Currently, Riyadh is also facing the very real threat of the Islamic State, which looms large on its border, and even within the kingdom. Thus aside from its regional hegemonic battle with Iran, the House of Saud is being bedeviled by what it views as a number of existential threats.
Nimr’s execution can thus be understood as a Saudi ploy to illustrate its might and its determination to meet what it perceives as existential threats, with overwhelming force. Playing the anti-Shiite card is one small part of this strategy.
Saudi insecurity has also been irretrievably heightened by the Iranian nuclear deal, which Riyadh fears will draw Tehran closer to the United States. Since Iran’s 1979 Islamic Revolution, Riyadh has dominated America’s Middle Eastern relations. Thus with Iran slowly being accepted back into the international fold, a great Saudi fear is that in any future clashes between Riyadh and Tehran, Washington could conceivably side with Riyadh’s great enemy, a wholly unpalatable scenario for the Saudi rulers.
Today’s hostilities do not point towards a shift from cold to hot in what is already an extremely precarious situation.
The Saudis’ military capacity does not match up to the Iranians. Iran has around 500,000 ground troops, compared to less than 200,000 for the Saudis. From an economic perspective, oil sustains the Saudi regime. Oil revenue is used to buy support within the kingdom and friends outside of the kingdom.
The majority of this oil lies in Saudi Arabia’s Eastern Province, a demographic disaster, as the area is predominantly Shiite. Therefore it is vital for Saudi Arabia not to incite trouble (or too much trouble) with Iran so as to ensure its safeguarding of the fundamental Eastern province.

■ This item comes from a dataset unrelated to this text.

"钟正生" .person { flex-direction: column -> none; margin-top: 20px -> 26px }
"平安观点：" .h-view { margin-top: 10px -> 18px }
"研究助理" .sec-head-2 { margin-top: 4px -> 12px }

Moreover, Iran will not want to jeopardize its recent welcome back into the international fold and the ensuing lifting of sanctions on the Iranian economy. As a longstanding US ally, Saudi Arabia would expect to receive American support, making overt Iranian aggression against Riyadh unlikely.

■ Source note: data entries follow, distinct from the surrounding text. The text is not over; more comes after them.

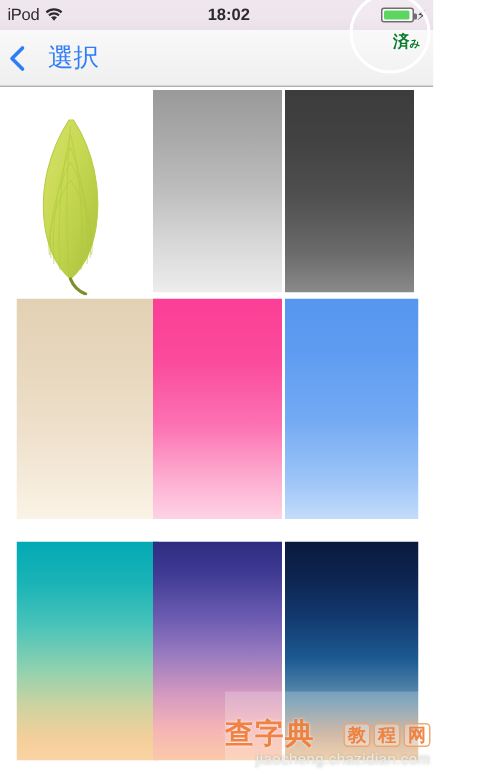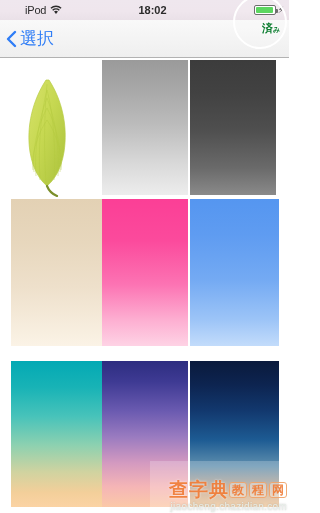"iPod" .carrier-label { margin-left: 20px -> none }
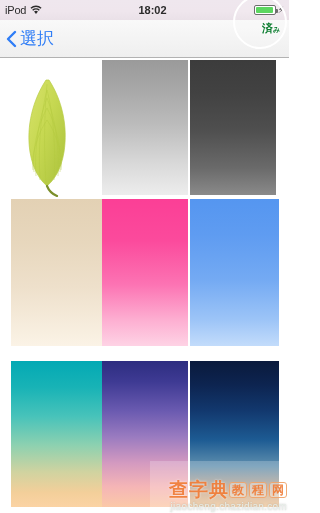"選択" .nav-back { gap: 3px -> 15px }
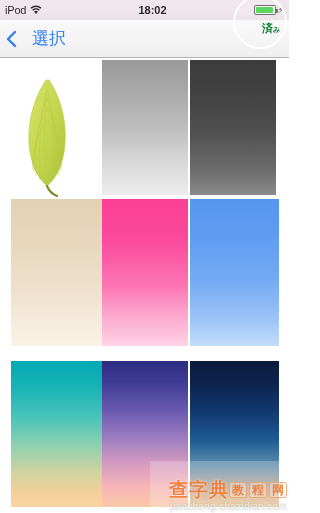"查字典" .wm-main { gap: 0 -> 19px }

What will happen is an intensification of proxy Saudi-Iranian conflicts across the MENA region. Saudi military largesse in Yemen – estimated to be costing the kingdom in Riyadh the princely sum of $1 billion a month – is unlikely to be discontinued. The war shows few signs of abating, with recent talk of a ceasefire failing to staunch the frighteningly large amount of civilian deaths (said to be at nearly 3,000 according to the UN). Nimr’s execution has put a stake through the heart of any Yemeni peace process.

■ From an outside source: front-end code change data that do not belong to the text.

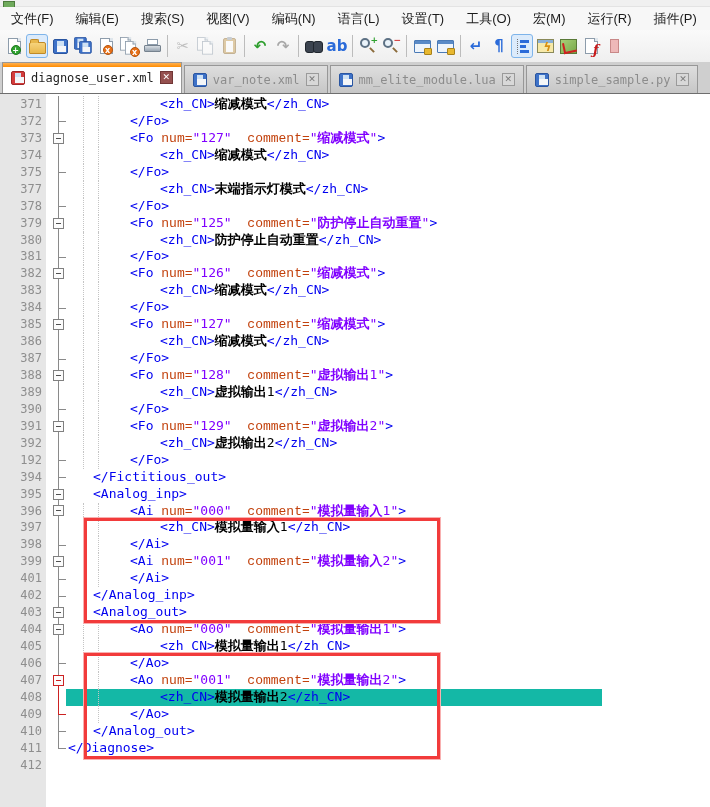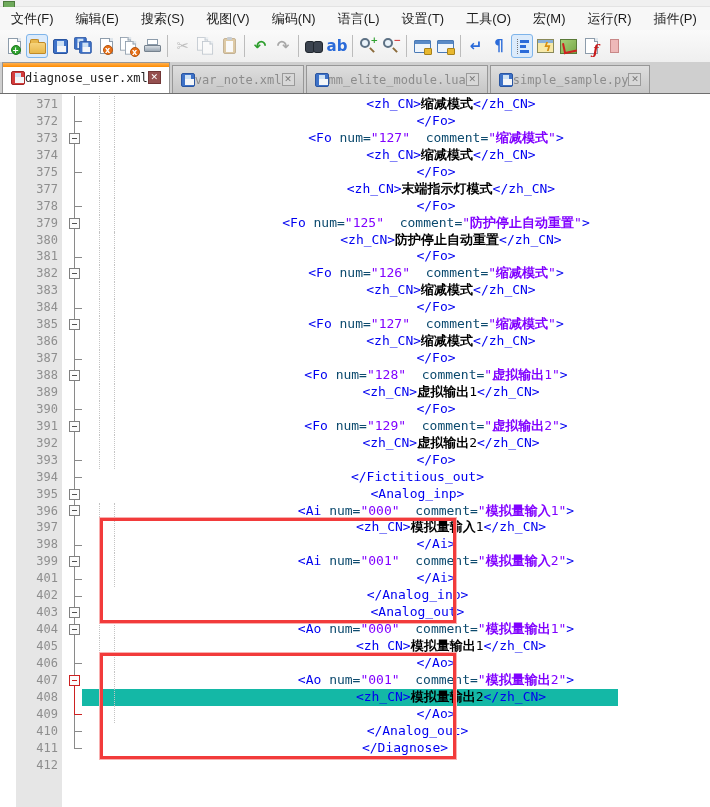"diagnose_user.xml" .tab { gap: none -> 6px }
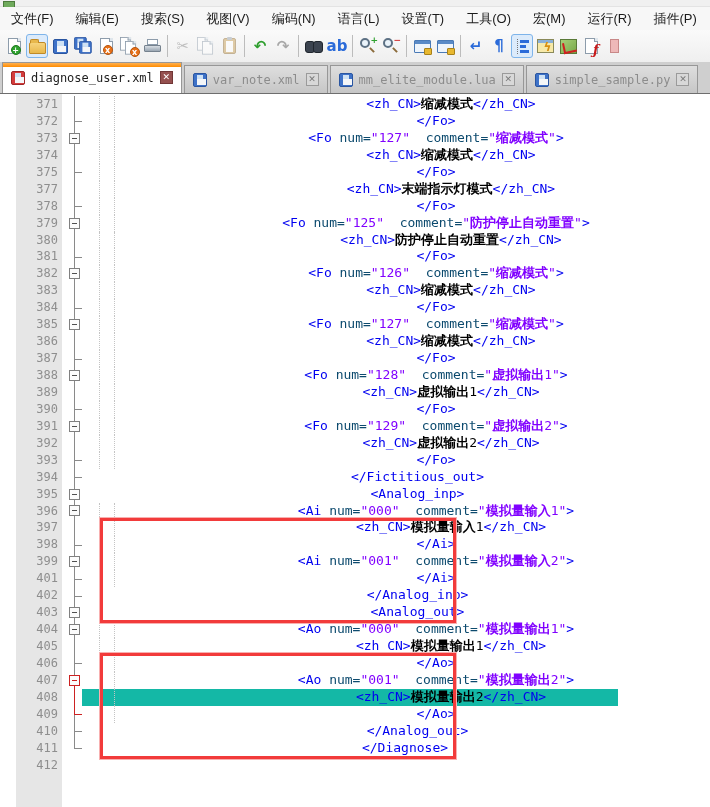"371" #editor { margin-left: 16px -> none }
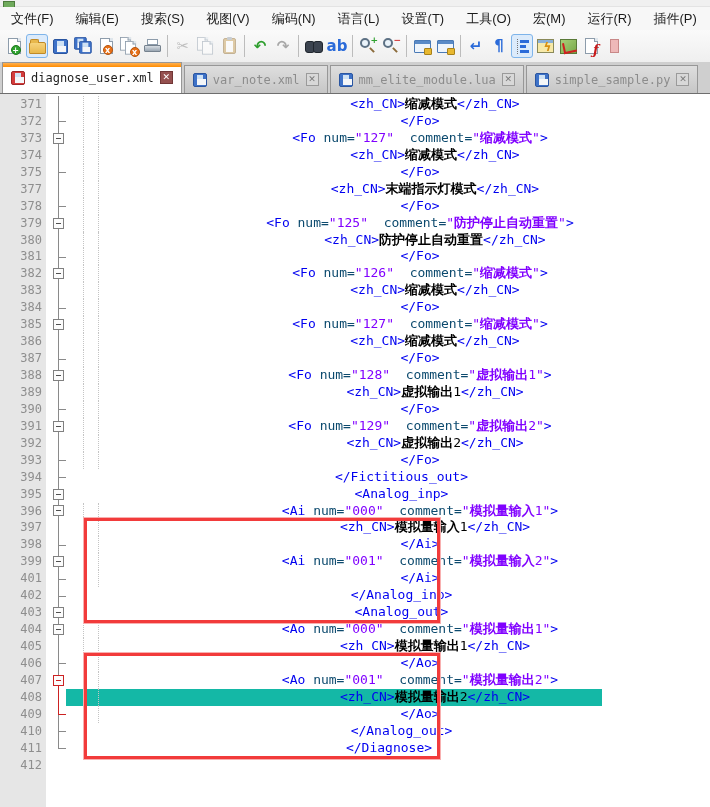"<zh_CN>缩减模式</zh_CN>" .textcell { text-align: center -> none }
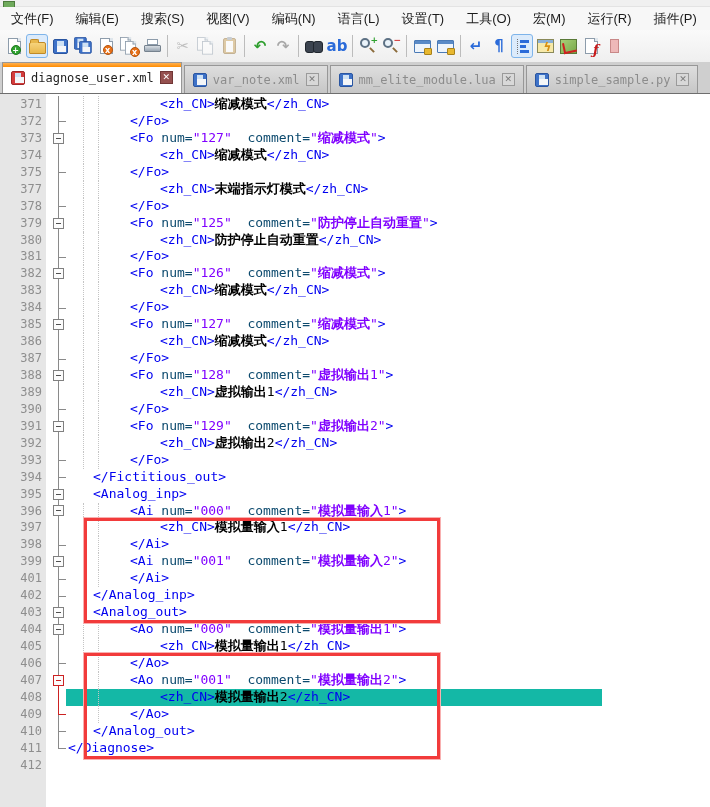"num=" .a { color: #0c4a6e -> #c2410c; font-family: none -> Liberation Mono, monospace }
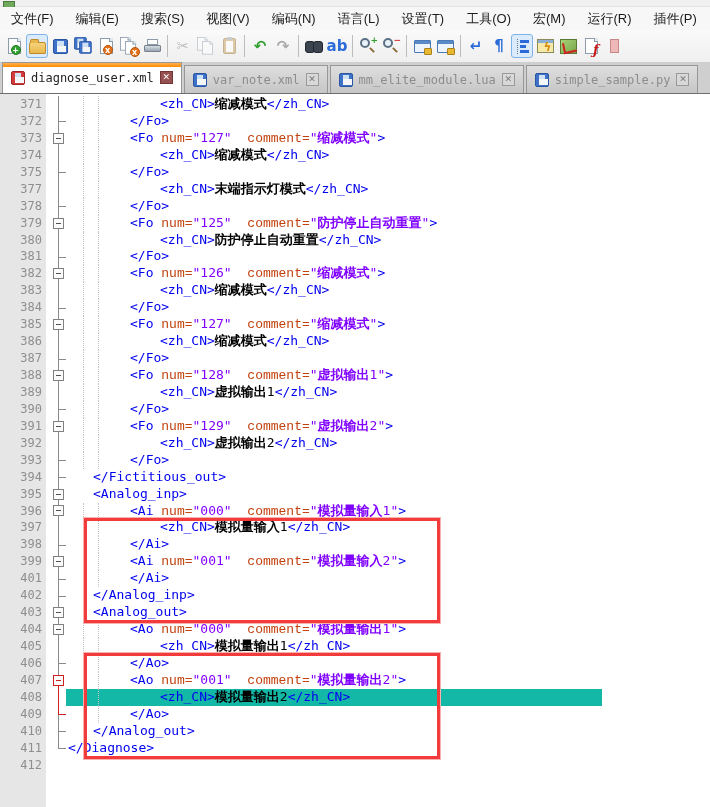"393" div.lnum { text: 393 -> 192 }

Nimr’s death is also likely to reduce the likelihood of an agreement on the Syrian track in Vienna, as both the Saudis and Iran both reinforce their stances behind their respective Syrian clients. Iran will harden its resolve to see Assad remain in power, while the Saudis will continue to support anti-Assad rebels in Syria, ploughing money and arms into extremist hands.
A solely sectarian-based argument as the catalyst behind the Saudi-Iranian conflict is missing the wider point of international relations. Of the recent spate of Saudi executions, only 4 (out of 47) were Shiite. Contrary to noise emanating from the White House, Nimr was not all that he was cracked up to be. He had clear, public links to Hezbollah al-Hejaz, an armed, Khomeinist group, highly active in the Saudis’ Eastern Province. Nimr has called for an armed struggle against the ‘illegitimate’ Saudi regime. Hezbollah al-Hejaz was even behind the 1996 Khobar Towers bombing, which killed numerous Americans.
Instead, the death of Nimr will serve to intensify the Middle Eastern, geopolitical competition of the past decade, as both sides seeks to shore up their claims of regional (and religious) leadership.